Sales in the month were 18,950 compared with 13,836 a year earlier.
The latest volume was the highest for that month since April 2015, when sales reached 20,509, according to Ward’s.
Sales year-to-date climbed 36.8% to 69,479 compared with the 2017 period.
“Production is actually lagging demand, right now,” ACT Research Co. Vice President Steve Tam said. “We are up on a percentage basis but are still not seeing on an absolute basis the level of sales that everyone seems to be expecting.”
The order-to-sales cycle typically is at least four to six months, he said, and “can be as long as 12 months or more. They are forgetting that.”
At the same time, the order boards are strong and cancellation activity remains in the mundane category, Tam said.
One supplier executive said the trucking industry in 2018 is approaching what would be peak capacity over the past 15 years, in terms of quarterly numbers.
“So we all become jugglers,” John Nelligan, vice president of global truck sales and service for Meritor Inc., told Transport Topics. “And I think the global supply chain has changed in the last year. We are all bringing things from around the world. We are all getting through it and doing our very level best to make sure the customers get their trucks, whether the OEM or end user.”
Meanwhile, Freightliner, a unit of Daimler Trucks North America, sold a leading 6,400 trucks, up 28.9% year-over-year. The gains came amid strong demand for its new Cascadia, its Detroit engines and Detroit Assurance suite of safety systems, a company executive said.
Freightliner’s April market share slipped compared with a year earlier, to 33.8% from 35.9%.
“With the strong demand and the corresponding increases in production levels, the entire industry is faced with supply constraints and pressure on delivery timing. We are working with our supply base and our customers and dealers to manage the situation appropriately,” said Richard Howard, DTNA senior vice president of sales.
DTNA’s Western Star brand had a jump in sales of 16% to 501 trucks, earning a 2.6% share.
International, a unit of Navistar Inc., saw its sales skyrocket 84.1% to 2,826, good for a 14.9% share.
Sales to leasing companies and truckload carriers prompted the gains, said Jeff Sass, Navistar Inc. senior vice president of North America truck sales.

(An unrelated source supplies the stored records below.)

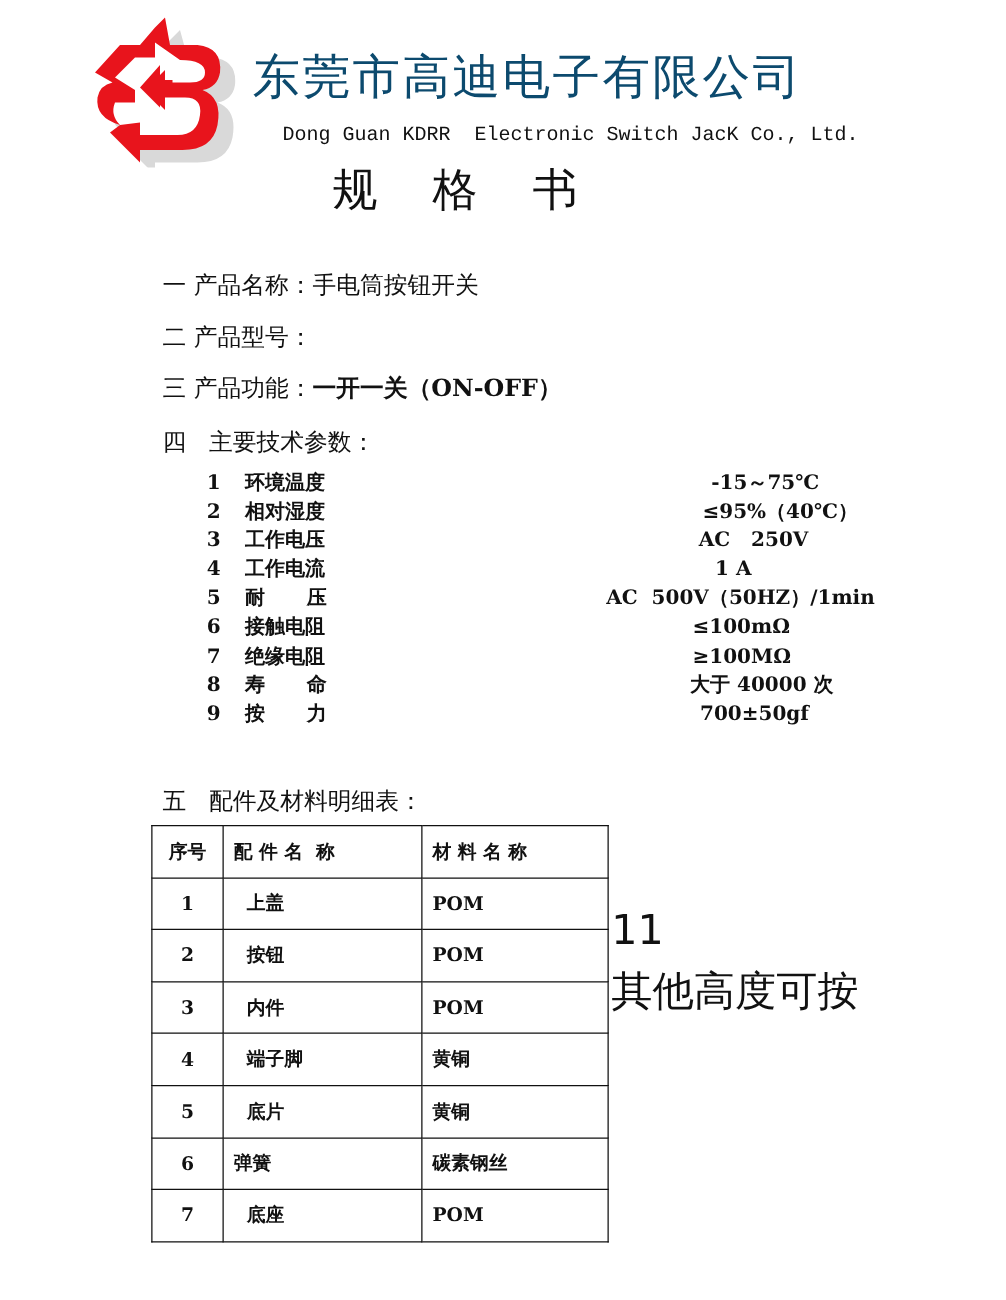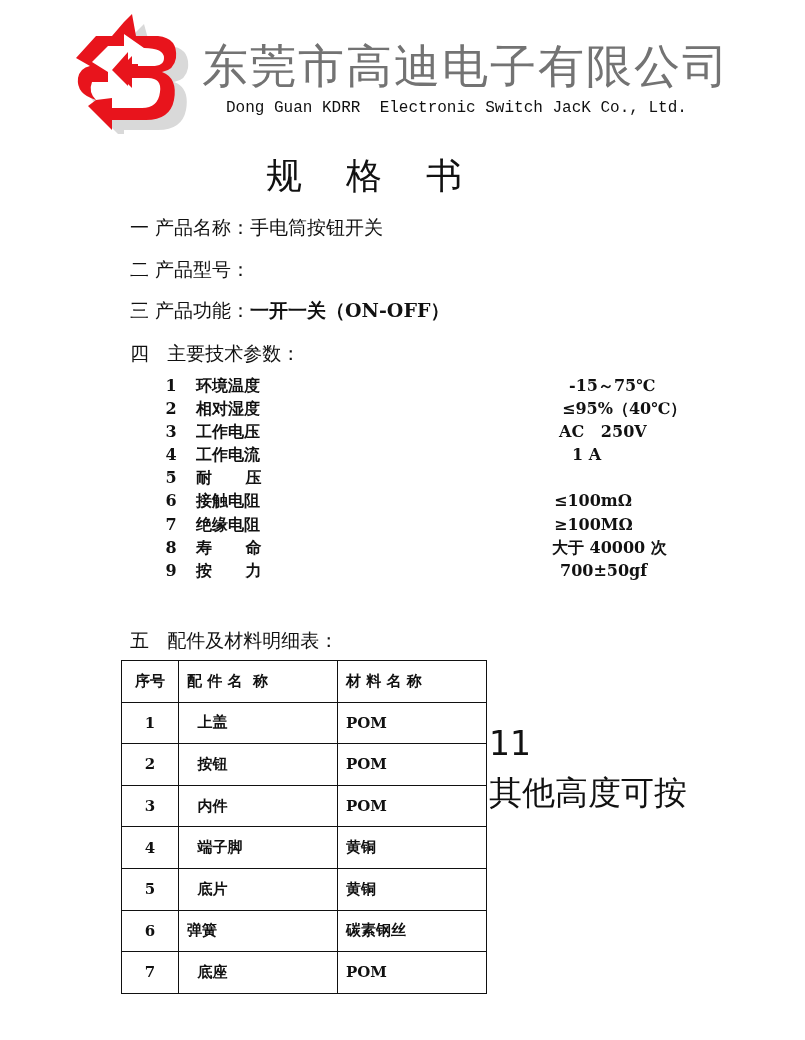--- a/index.html
+++ b/index.html
@@ -6,7 +6,7 @@
   body { width: 805px; height: 1040px; position: relative; overflow: hidden; color: #111; font-family: "DejaVu Serif", "Liberation Serif", serif; }
   .abs { position: absolute; }
   .logo { left: 72px; top: 12px; width: 118px; height: 122px; }
-  .company-cn { left: 202px; top: 36px; font-family: Liberation Serif, serif; font-size: 46px; letter-spacing: 2px; color: #737373; white-space: nowrap; font-weight: 500; }
+  .company-cn { left: 202px; top: 36px; font-family: Liberation Serif, serif; font-size: 38px; letter-spacing: 2px; color: #0c4a6e; white-space: nowrap; font-weight: 500; }
   .company-en { left: 202px; top: 99px; font-family: "Liberation Mono", "DejaVu Sans Mono", monospace; font-size: 16px; color: #111; white-space: pre; margin-left: 24px; }
   .doc-title { left: 266px; top: 128px; font-family: "DejaVu Sans", sans-serif; font-size: 36px; color: #111; white-space: nowrap; margin-top: 24px; }
   .doc-title span { display: inline-block; }

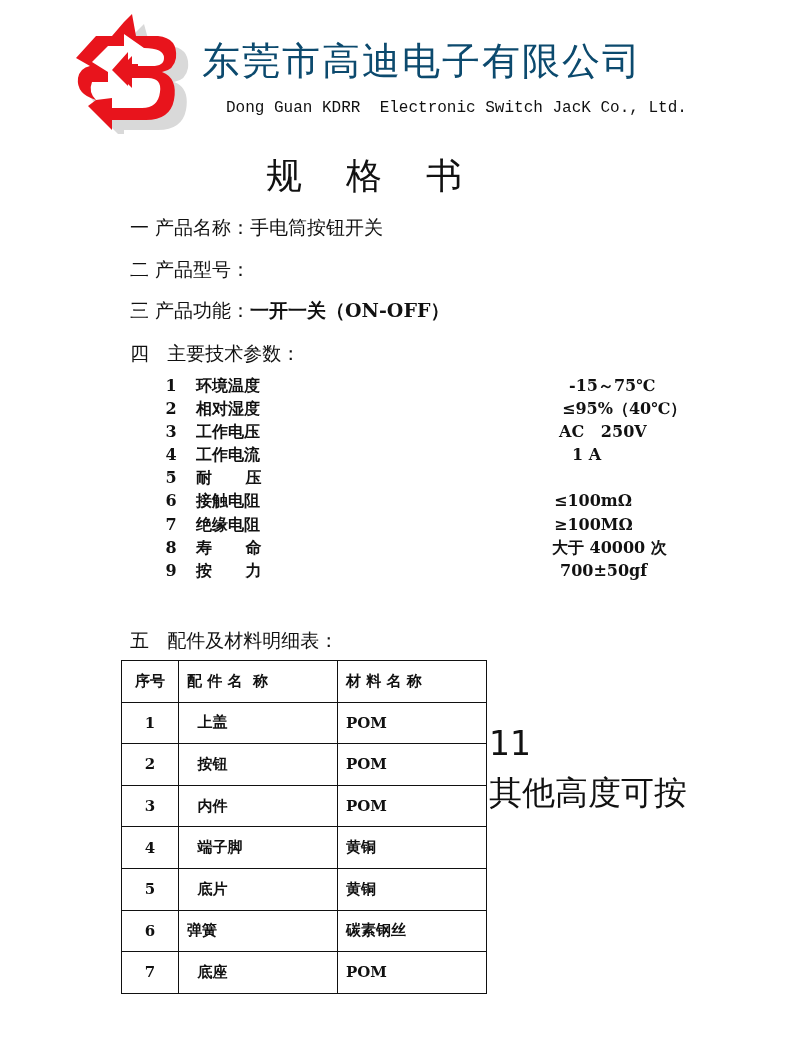--- a/index.html
+++ b/index.html
@@ -8,7 +8,7 @@
   .logo { left: 72px; top: 12px; width: 118px; height: 122px; }
   .company-cn { left: 202px; top: 36px; font-family: Liberation Serif, serif; font-size: 38px; letter-spacing: 2px; color: #0c4a6e; white-space: nowrap; font-weight: 500; }
   .company-en { left: 202px; top: 99px; font-family: "Liberation Mono", "DejaVu Sans Mono", monospace; font-size: 16px; color: #111; white-space: pre; margin-left: 24px; }
-  .doc-title { left: 266px; top: 128px; font-family: "DejaVu Sans", sans-serif; font-size: 36px; color: #111; white-space: nowrap; margin-top: 24px; }
+  .doc-title { left: 266px; top: 128px; font-family: "DejaVu Sans", sans-serif; font-size: 36px; color: #111; white-space: nowrap; }
   .doc-title span { display: inline-block; }
   .section { left: 130px; font-size: 19px; white-space: pre; color: #111; }
   .params { left: 164px; top: 374px; width: 540px; font-size: 16px; }

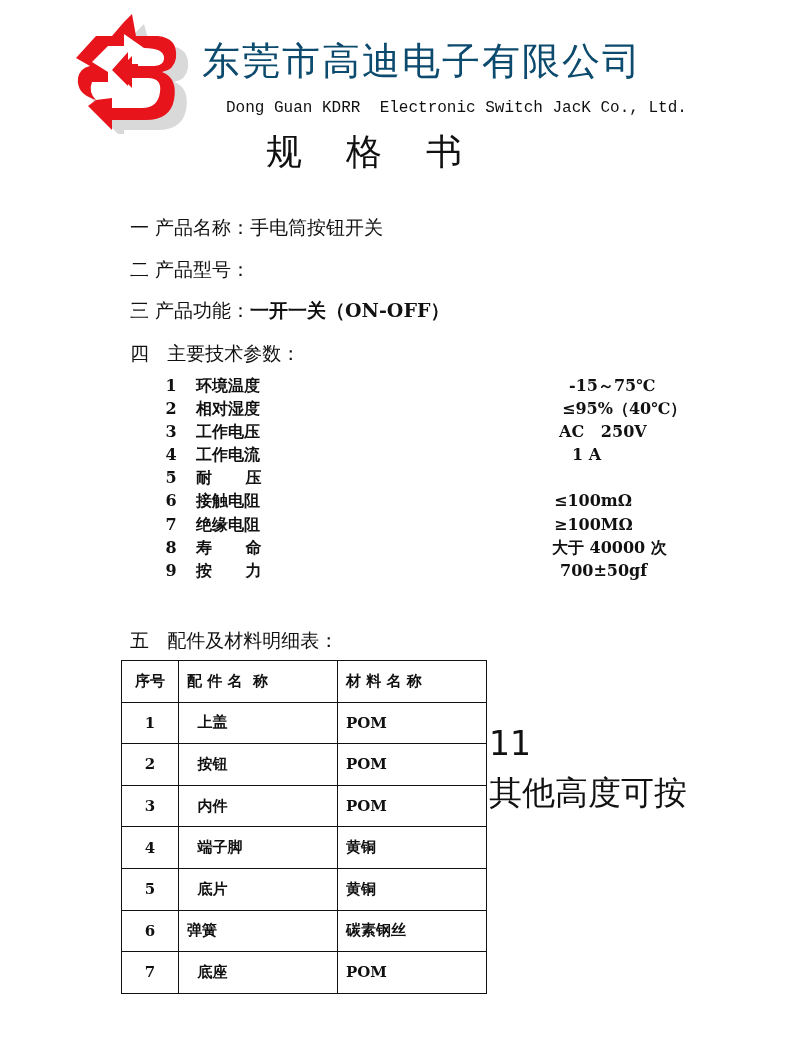--- a/index.html
+++ b/index.html
@@ -54,7 +54,7 @@
   <div class="param-row"><span class="param-no">2</span><span class="param-name">相对湿度</span><span class="param-val" style="left:398px">≤95%（40℃）</span></div>
   <div class="param-row"><span class="param-no">3</span><span class="param-name">工作电压</span><span class="param-val" style="left:395px">AC   250V</span></div>
   <div class="param-row"><span class="param-no">4</span><span class="param-name">工作电流</span><span class="param-val" style="left:408px">1 A</span></div>
-  <div class="param-row"><span class="param-no">5</span><span class="param-name">耐      压</span></div>
+  <div class="param-row"><span class="param-no">5</span><span class="param-name">耐      压</span><span class="param-val" style="left:321px">AC  500V（50HZ）/1min</span></div>
   <div class="param-row"><span class="param-no">6</span><span class="param-name">接触电阻</span><span class="param-val" style="left:390px">≤100mΩ</span></div>
   <div class="param-row"><span class="param-no">7</span><span class="param-name">绝缘电阻</span><span class="param-val" style="left:390px">≥100MΩ</span></div>
   <div class="param-row"><span class="param-no">8</span><span class="param-name">寿      命</span><span class="param-val" style="left:388px">大于 40000 次</span></div>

“We have increased our build rates and anticipate our production share will show growth over the next few months as well, and we are striving toward recapturing the market share we had in the past,” he said.
In 2006, International notched a market share of 19.1% through April, according to Ward’s.
Volvo Trucks North America posted strong sales in April, too. Compared with the 2017 period, sales jumped 58.5% to 1,943, good for a 10.3% share. It had an 8.9% share a year earlier.
“As fleets purchase new equipment, premium comfort and productivity features remain a high priority, particularly among carriers actively focused on attracting and retaining professional drivers needed for the market’s torrid pace to continue throughout 2018,” said Magnus Koeck, VTNA vice president of marketing.
VTNA is a unit of Volvo Group.
At Mack Trucks North America, also a Volvo Group brand, sales rose 11.4% to 1,182, earning it a 6.2% share — down from 7.7% a year earlier.
“We expected retails to be a bit slow through Q1 as we started production of the new Mack Anthem product and implemented a significant production ramp to meet the demand, so we were prepared for the decrease,” said Jonathan Randall, senior vice president of sales for MTNA. “The good news is that we have a strong backlog of orders that we believe will help us regain market position in the upcoming months in the U.S.”
Peterbilt Motors Co. posted a 16.4% share on sales of 3,115, up 36.3% from a year earlier.
Kenworth Truck Co. had sales of 2,983, good for a 15.7% share. Volume was up 28.4% from the 2017 period.
Peterbilt and Kenworth are brands of Paccar Inc. The two truck makers either declined to comment or did not respond to a request for comment.
April’s jobs report serves as a warning to carriers that they may find adding capacity tougher in the months ahead, an outcome that could help maintain fleets’ profit margins but limit revenue opportunities, according to Avery Vise, vice president of trucking research at FTR.
Employers overall added workers in April, dropping the unemployment rate to 3.9%, the lowest since December 2000.